Proposed law removes the reference to "earned compliance credits".
Present law (C.Cr.P. Art. 893(H)(2)) provides for the following definitions:
(1)"Compliance" means the full completion of the terms and conditions of probation as
imposed by the sentencing judge, except for inability to pay fines, fees, or restitution.
(2)"Compliance report" means a report generated and signed by the division of
probation and parole that contains clear and concise information relating to the
defendant's performance relative to "earned compliance credits", and may contain a
recommendation as to early termination.
Proposed law removes the reference to "earned compliance credits".
Present law (C.Cr.P. Art. 893(H)(3)) provides that after a review of the compliance report,
if it is the recommendation of the division of probation and parole that the defendant is in
compliance with the conditions of probation, in accordance with the compliance report, the
court shall grant "earned compliance credit" for the time, absent a showing of cause for a
denial.
Proposed law removes the mandatory grant of an "earned compliance credit" and provides
that the court may terminate probation at such time as "satisfactorily completed", absent a
showing of cause for a denial.
Present law (C.Cr.P. Art. 899.1(A)) provides that at the time of sentencing for a crime of
violence as defined by present law (R.S. 14:2(B)) or a sex offense as defined by present law
(R.S. 15:541), the court may make a determination as to whether a defendant is eligible for
the imposition of administrative sanctions as provided in present law (C.Cr.P. Art. 899.1(A)).
Proposed law expands the court's determination of eligibility for administrative sanctions for
technical violations of probation to all offenses rather than only crimes of violence or sex
offenses.
Present law (C.Cr.P. Art. 900) provides for the violation hearing and sanctions when a
defendant has been arrested for a violation of probation.

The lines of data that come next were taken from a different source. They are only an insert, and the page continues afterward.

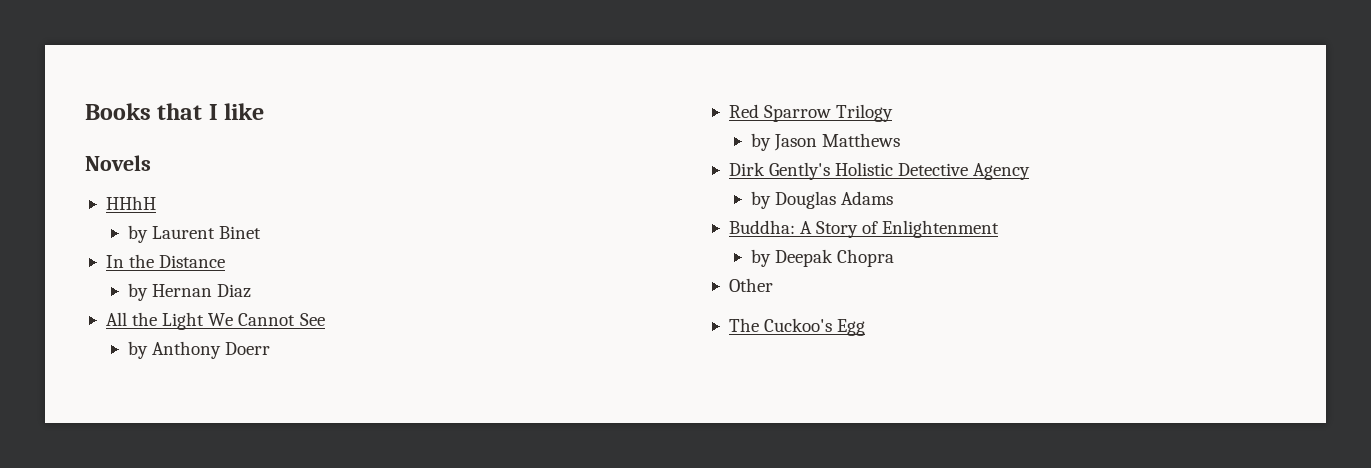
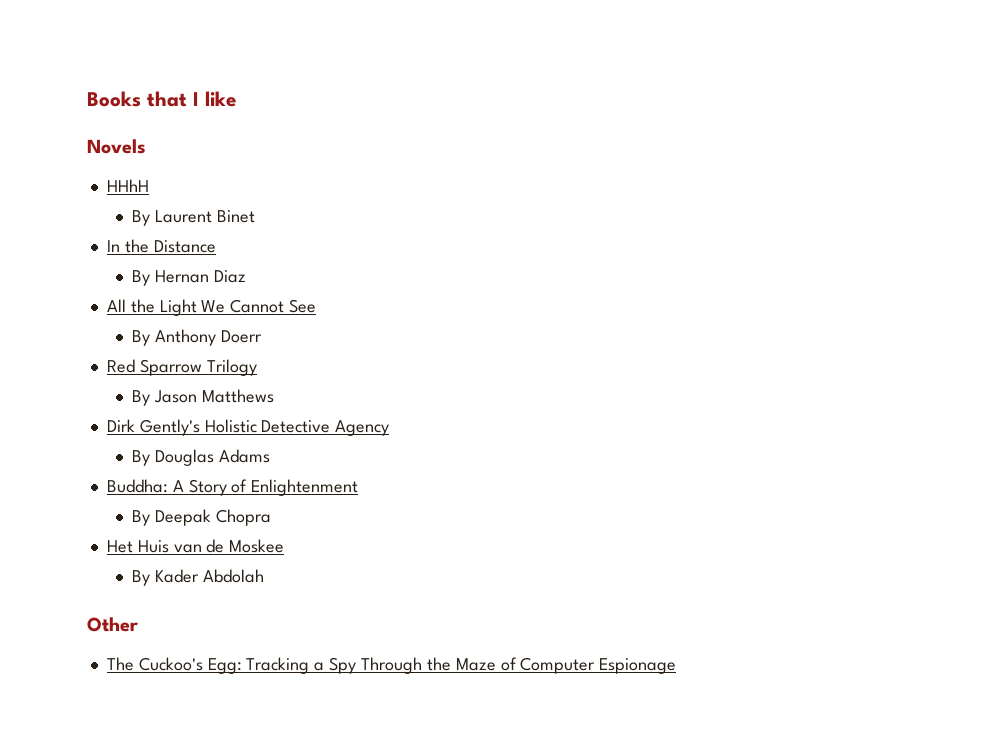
[127,225,148,243] by -> [132,210,151,226] By
[127,283,148,301] by -> [132,270,151,286] By
[127,341,148,359] by -> [132,330,151,346] By
[750,133,771,151] by -> [132,390,151,406] By
[750,191,771,209] by -> [132,450,151,466] By
[750,249,771,267] by -> [132,510,151,526] By
[728,278,773,292] [728,318,866,336] Other // The Cuckoo's Egg -> [106,539,285,553] [132,569,264,586] [87,617,138,632] [106,657,677,674] Het Huis van de Moskee // By Kader Abdolah // Other // The Cuckoo's Egg: Tracking a Spy Through the Maze of Computer Espionage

Present law (C.Cr.P. Art. 900(A)(6)(b)) provides that any defendant who has been placed on
probation by the court for the conviction of an offense other than a crime of violence as
defined in present law (R.S. 14:2(B)) or of a sex offense as defined by present law (R.S.
15:541), and who has been determined by the court to have committed a technical violation
of his probation, may be required to serve, without diminution of sentence, as follows:
(1)For a first technical violation, not more than 15 days.
(2)For a second technical violation, not more than 30 days.
(3)For a third or subsequent technical violation, not more than 45 days.
(4)For a fourth or subsequent violation, the court may order that the probation be
revoked, in accordance with present law.
(5)For custodial substance abuse treatment programs, not more than 90 days.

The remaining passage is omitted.